Listed records section start

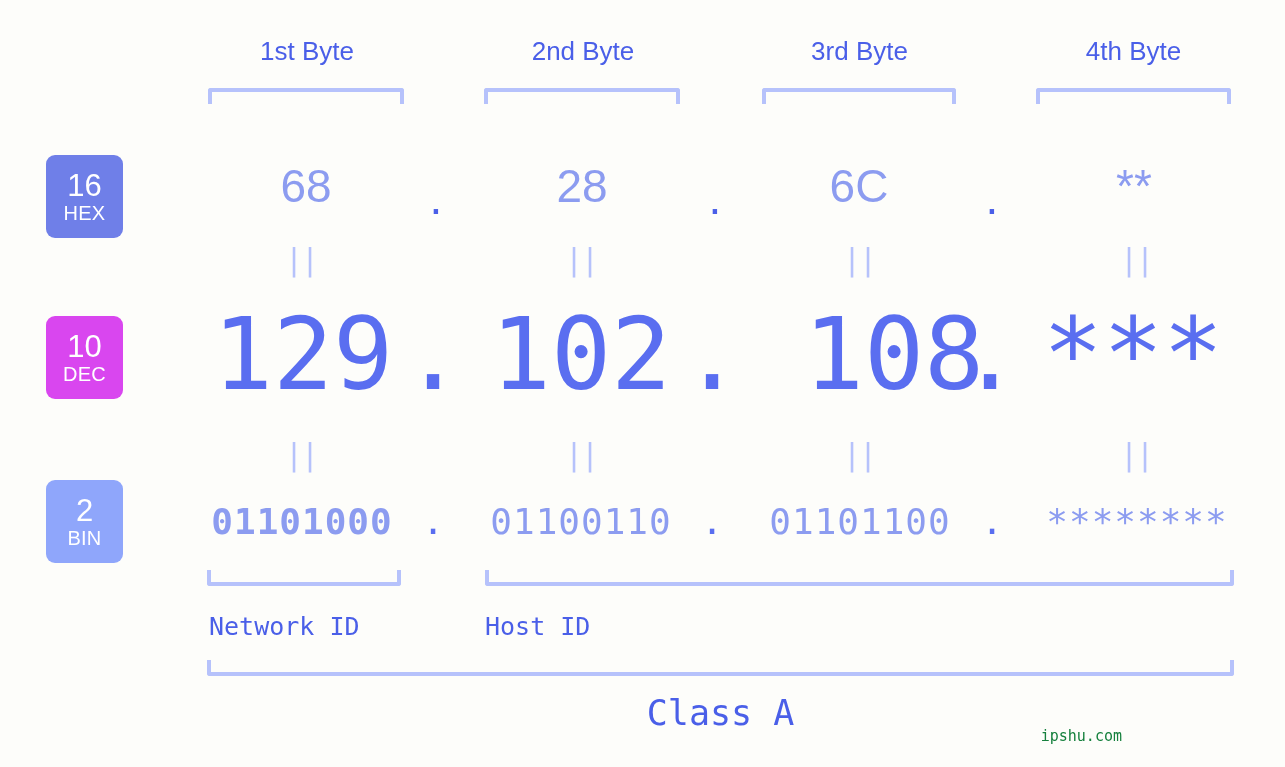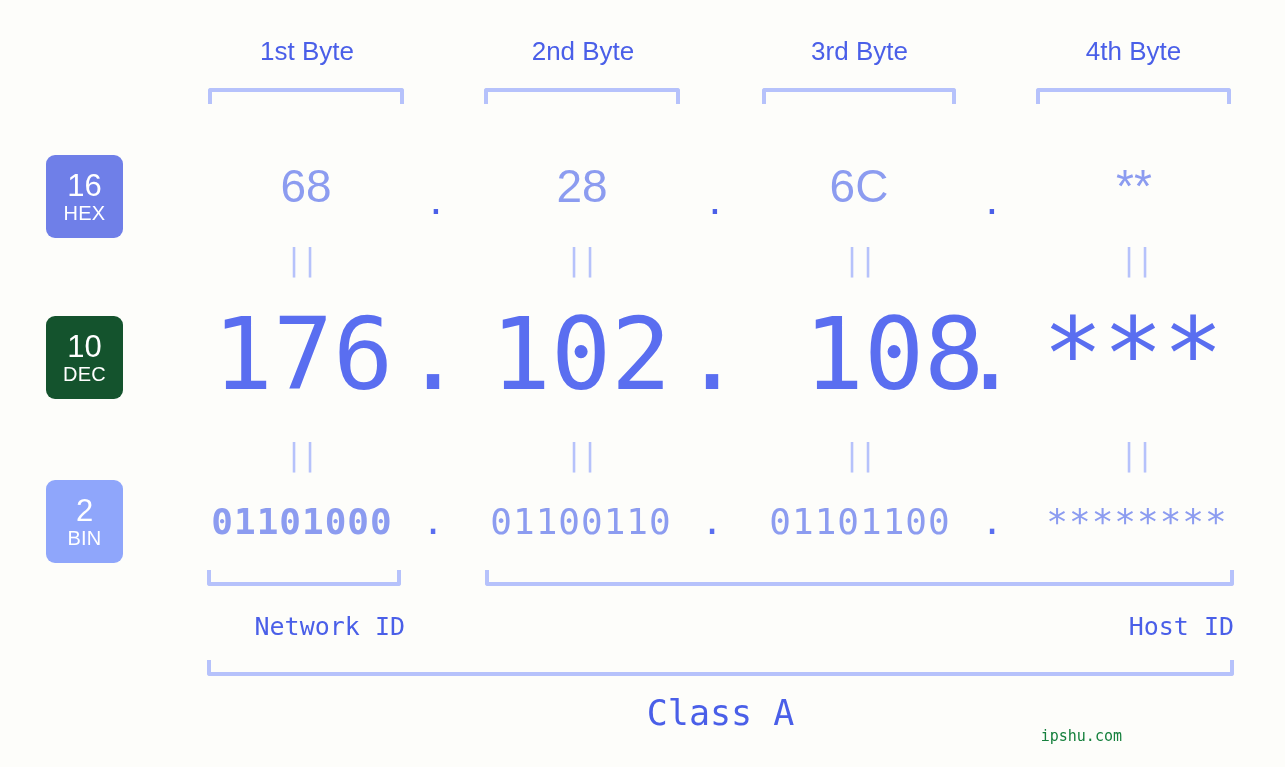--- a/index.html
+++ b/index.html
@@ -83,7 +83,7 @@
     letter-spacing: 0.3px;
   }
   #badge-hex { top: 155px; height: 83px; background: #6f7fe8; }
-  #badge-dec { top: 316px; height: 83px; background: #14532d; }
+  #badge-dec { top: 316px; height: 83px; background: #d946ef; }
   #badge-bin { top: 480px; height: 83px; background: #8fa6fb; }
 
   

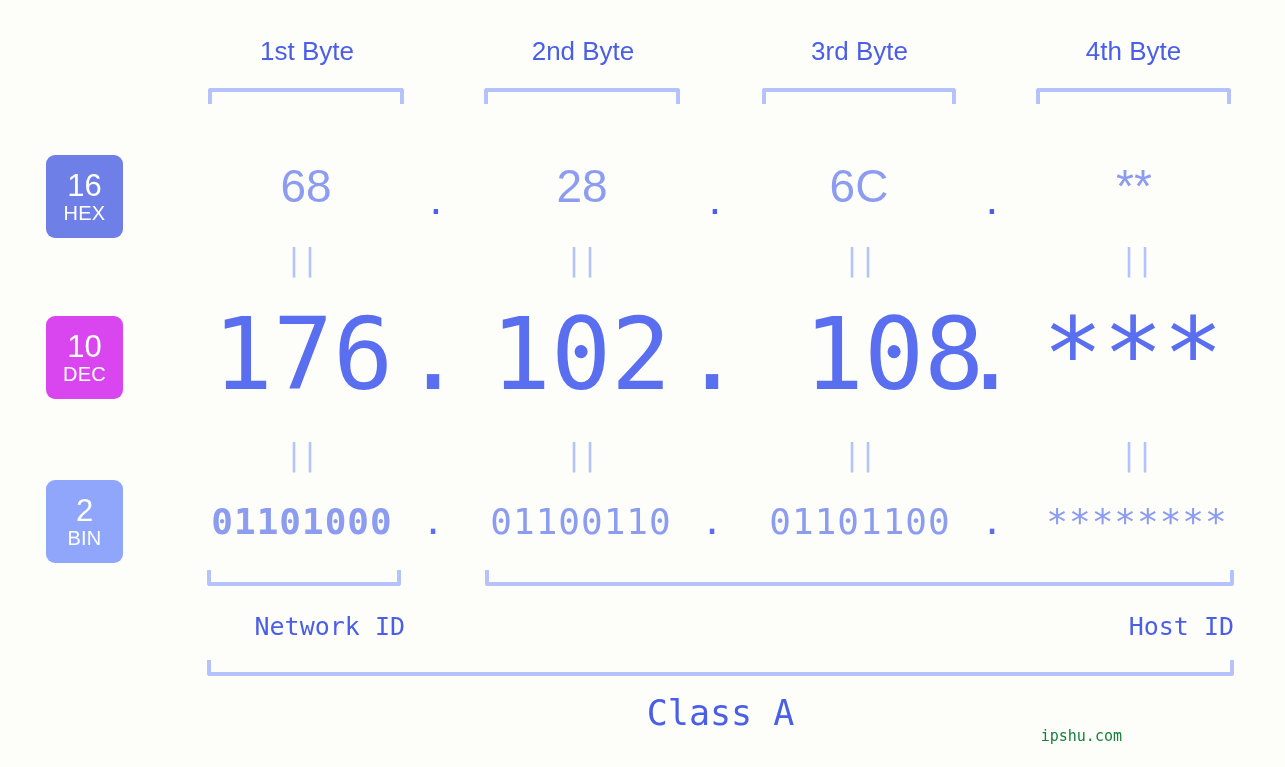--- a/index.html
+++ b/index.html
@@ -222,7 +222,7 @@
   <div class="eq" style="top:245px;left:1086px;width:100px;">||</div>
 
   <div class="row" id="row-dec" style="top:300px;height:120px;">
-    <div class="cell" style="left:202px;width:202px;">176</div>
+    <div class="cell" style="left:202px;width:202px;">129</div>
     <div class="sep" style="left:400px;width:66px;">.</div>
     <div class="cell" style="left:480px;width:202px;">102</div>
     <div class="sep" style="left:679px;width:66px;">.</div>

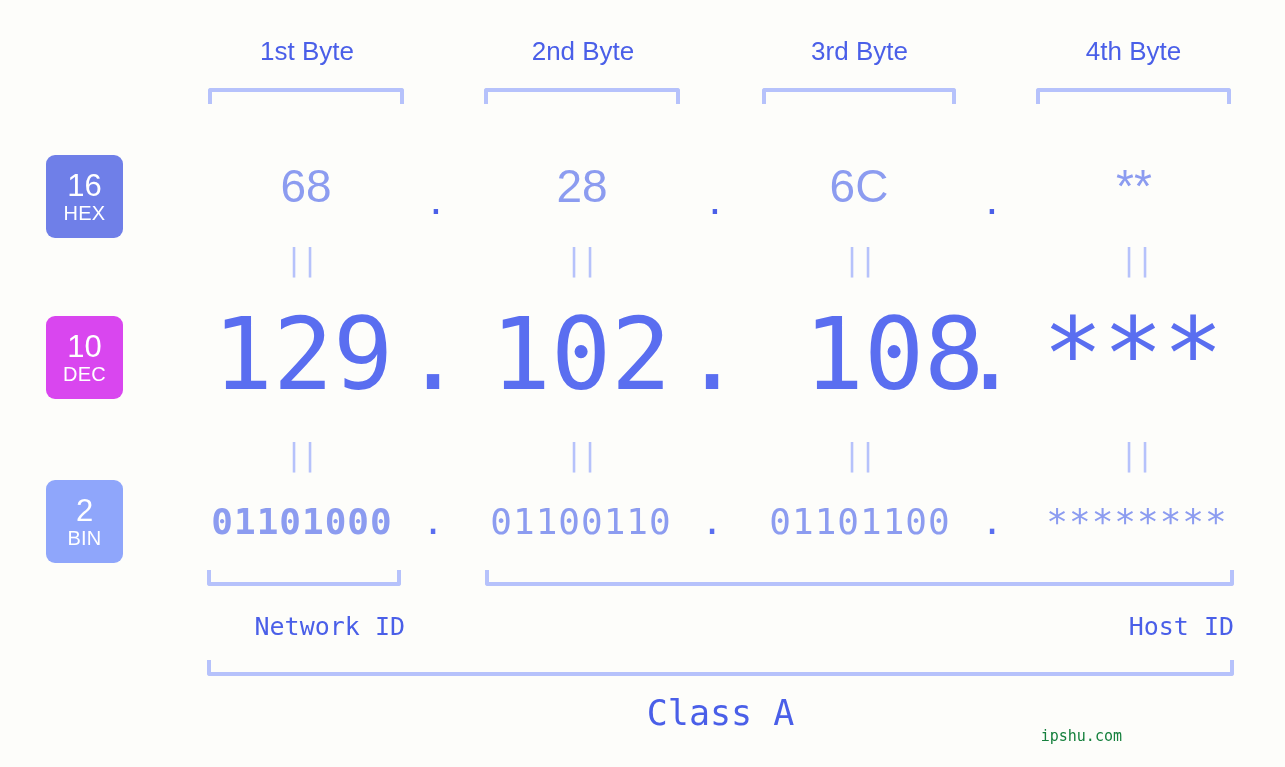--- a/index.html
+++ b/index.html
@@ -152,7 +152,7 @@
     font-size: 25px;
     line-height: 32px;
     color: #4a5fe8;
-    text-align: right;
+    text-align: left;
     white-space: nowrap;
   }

Listed records section end

For this exercise, please retype exactly the lines in the listing from the line with "line-height: 32px;" through its last line, both ends included.

### Solution for this exercise
     line-height: 32px;
     color: #4a5fe8;
-    text-align: right;
+    text-align: left;
     white-space: nowrap;
   }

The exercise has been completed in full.